Di certo, al di là delle intenzioni contano gli effetti, che sono rovinosi su un gioco difficilissimo perché difficilissima è la partita dei numeri. Che parte da tre presupposti: il primo è la coesione massima del centrodestra. Il secondo è che la candidatura rimanga coperta, al massimo evocata, sino al momento opportuno, per non bruciarla. Il terzo è massimo riserbo sul percorso da compiere per captare altre voti oltre la coalizione. A dare un colpo all'ultimo punto ha pensato Gianfranco Micciché, l'altroieri, esplicitando la granitica possibilità di un appoggio di Matteo Renzi (ovviamente da quest'ultimo smentito). Le parole di Giorgia Meloni vanno invece a minare i primi due. Forza Italia, attraverso «fonti», prova a correre ai ripari assicurando che la disponibilità esternata sulla proposta lanciata da Enrico Letta sulla manovra è, appunto, limitata alla legge di bilancio e non riguarda altro. Riaffermando quanto sia «assolutamente prematuro discutere oggi di Quirinale, che i due piani non possono e non debbono assolutamente essere sovrapposti e che il centrodestra sarà unito». Però, al di là della nota da linguaggio abbottonato, è fisiologico quanto trapela tra le fila azzurre, ossia che Silvio Berlusconi non l'abbia presa benissimo.

 

 

Dopo la rovinosa tornata elettorale per le amministrative, infatti, i vertici di Villa Grande avevano quantomeno dato l'impressione di un ritrovato metodo di confronto, che poteva andare in direzione della ritrovata coesione.
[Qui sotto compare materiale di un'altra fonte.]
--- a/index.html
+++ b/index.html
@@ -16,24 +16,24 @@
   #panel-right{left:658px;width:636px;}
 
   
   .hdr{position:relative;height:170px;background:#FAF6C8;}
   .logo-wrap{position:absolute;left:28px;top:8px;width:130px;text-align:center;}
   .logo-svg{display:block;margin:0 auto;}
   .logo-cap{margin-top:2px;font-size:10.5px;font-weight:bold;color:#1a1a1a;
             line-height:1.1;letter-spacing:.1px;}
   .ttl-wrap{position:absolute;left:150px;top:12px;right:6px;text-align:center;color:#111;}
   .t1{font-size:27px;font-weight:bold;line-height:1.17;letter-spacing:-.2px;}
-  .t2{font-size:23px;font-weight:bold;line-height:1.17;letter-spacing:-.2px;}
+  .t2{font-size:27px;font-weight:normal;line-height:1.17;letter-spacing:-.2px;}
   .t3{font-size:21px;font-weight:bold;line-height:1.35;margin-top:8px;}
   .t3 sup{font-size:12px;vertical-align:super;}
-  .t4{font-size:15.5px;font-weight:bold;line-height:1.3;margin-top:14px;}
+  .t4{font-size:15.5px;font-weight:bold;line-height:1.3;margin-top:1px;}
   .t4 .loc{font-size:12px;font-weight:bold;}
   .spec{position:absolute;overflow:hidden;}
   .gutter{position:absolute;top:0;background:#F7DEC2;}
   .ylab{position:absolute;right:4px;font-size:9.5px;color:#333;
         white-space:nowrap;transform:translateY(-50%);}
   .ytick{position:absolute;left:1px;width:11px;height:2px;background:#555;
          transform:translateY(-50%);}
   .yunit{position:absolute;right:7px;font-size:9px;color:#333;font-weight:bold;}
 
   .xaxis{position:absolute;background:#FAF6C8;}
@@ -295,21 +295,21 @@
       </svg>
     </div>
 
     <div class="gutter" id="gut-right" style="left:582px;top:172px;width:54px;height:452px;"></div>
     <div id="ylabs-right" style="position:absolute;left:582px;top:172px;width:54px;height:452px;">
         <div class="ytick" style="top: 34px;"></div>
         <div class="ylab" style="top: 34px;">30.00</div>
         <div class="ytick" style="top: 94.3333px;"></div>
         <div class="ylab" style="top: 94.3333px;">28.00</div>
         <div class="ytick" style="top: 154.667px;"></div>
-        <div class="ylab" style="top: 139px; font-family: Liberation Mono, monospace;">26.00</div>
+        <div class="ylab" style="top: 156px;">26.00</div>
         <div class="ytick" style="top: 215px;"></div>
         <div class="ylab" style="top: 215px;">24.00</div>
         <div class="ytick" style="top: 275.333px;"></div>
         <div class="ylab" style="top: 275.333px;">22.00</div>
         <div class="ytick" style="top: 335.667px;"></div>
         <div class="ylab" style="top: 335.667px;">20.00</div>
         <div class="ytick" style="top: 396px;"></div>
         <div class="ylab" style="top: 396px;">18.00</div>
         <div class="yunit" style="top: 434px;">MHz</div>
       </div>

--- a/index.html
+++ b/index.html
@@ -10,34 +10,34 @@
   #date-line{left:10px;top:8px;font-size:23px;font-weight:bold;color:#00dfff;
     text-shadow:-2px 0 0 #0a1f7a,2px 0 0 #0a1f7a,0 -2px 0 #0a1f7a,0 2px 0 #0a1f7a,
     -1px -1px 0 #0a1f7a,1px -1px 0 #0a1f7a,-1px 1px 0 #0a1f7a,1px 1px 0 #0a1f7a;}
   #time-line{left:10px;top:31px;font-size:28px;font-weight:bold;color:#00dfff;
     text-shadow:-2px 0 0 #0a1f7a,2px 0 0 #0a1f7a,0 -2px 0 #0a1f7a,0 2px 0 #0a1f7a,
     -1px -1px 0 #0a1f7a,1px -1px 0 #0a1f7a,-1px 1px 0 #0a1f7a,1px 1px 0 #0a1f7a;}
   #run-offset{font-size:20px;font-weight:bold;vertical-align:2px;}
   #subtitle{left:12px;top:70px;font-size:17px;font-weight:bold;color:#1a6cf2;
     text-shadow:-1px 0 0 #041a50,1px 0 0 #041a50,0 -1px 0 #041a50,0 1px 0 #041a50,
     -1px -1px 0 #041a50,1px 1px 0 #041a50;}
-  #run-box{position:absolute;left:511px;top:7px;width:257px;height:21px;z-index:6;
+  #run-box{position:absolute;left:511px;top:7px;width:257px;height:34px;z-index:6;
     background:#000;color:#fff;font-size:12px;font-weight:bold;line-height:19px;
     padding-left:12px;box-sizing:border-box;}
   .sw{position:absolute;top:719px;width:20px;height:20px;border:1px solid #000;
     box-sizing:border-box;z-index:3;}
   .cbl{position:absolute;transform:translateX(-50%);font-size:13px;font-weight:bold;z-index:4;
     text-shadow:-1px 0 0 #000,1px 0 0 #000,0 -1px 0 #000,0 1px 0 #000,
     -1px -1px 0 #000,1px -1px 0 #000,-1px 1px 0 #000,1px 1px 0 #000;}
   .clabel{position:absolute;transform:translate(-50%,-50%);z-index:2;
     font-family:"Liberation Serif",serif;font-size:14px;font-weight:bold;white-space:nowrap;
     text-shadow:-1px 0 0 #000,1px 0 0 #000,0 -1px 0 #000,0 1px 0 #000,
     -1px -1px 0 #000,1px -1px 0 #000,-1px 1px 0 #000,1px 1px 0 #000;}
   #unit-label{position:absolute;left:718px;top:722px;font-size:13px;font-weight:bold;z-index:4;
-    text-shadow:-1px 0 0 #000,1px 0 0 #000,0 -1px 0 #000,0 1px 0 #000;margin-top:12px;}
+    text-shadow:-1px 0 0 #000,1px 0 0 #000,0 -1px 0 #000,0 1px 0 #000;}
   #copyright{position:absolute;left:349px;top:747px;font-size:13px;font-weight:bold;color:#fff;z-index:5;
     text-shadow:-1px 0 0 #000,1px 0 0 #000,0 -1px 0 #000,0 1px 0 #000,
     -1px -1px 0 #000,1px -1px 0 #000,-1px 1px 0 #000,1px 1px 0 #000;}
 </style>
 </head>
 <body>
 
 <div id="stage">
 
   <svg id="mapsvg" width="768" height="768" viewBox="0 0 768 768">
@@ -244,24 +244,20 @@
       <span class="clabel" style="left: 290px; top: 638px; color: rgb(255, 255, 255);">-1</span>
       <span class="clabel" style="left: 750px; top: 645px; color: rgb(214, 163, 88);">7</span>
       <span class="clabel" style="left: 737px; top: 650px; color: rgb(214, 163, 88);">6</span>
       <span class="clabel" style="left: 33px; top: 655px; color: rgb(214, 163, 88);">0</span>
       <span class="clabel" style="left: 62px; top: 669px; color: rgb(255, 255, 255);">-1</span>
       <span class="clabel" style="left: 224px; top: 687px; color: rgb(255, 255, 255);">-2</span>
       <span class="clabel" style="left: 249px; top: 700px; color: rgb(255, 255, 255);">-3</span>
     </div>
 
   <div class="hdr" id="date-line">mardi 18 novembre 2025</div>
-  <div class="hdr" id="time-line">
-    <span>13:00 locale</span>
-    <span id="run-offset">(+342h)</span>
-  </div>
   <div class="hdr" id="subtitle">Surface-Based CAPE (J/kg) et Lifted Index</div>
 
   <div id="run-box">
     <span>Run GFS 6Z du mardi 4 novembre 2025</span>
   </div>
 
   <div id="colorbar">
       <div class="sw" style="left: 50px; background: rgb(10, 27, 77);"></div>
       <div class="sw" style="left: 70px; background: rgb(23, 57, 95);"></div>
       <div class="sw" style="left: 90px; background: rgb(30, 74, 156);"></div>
Poi, però, la difficoltà di ritrovare una sintesi sui punti in agenda si ripropone, dirompente. Il ruolo di Draghi, senz'altro. L'uscita sul Colle, certo. Ma anche il peggioramento della situazione pandemica, con i governatori della Lega, Roberto Occhiuto di Forza Italia e Giovanni Toti di Cambiamo! che hanno trovato una consonanza nell'auspicare limitazioni soltanto ai non vaccinati nei territori in cui il quadro dei dati dovesse richiederle. Posizione non condivisa dalla leader di Fratelli d'Italia. E una differenza di vedute si materializza anche sullo schema di gruppo unico sovranista in Ue, lanciata da Marine Le Pen, accolta da Matteo Salvini e non da Giorgia Meloni Insomma, tra asperità dovute all'eccezionalità del momento (il Covid) ed altre fisiologiche (il Colle o l'Unione Europa), il cammino verso una proposta unitaria del centrodestra in tutti gli aspetti politici, dal programma agli assetti, appare sempre in salita.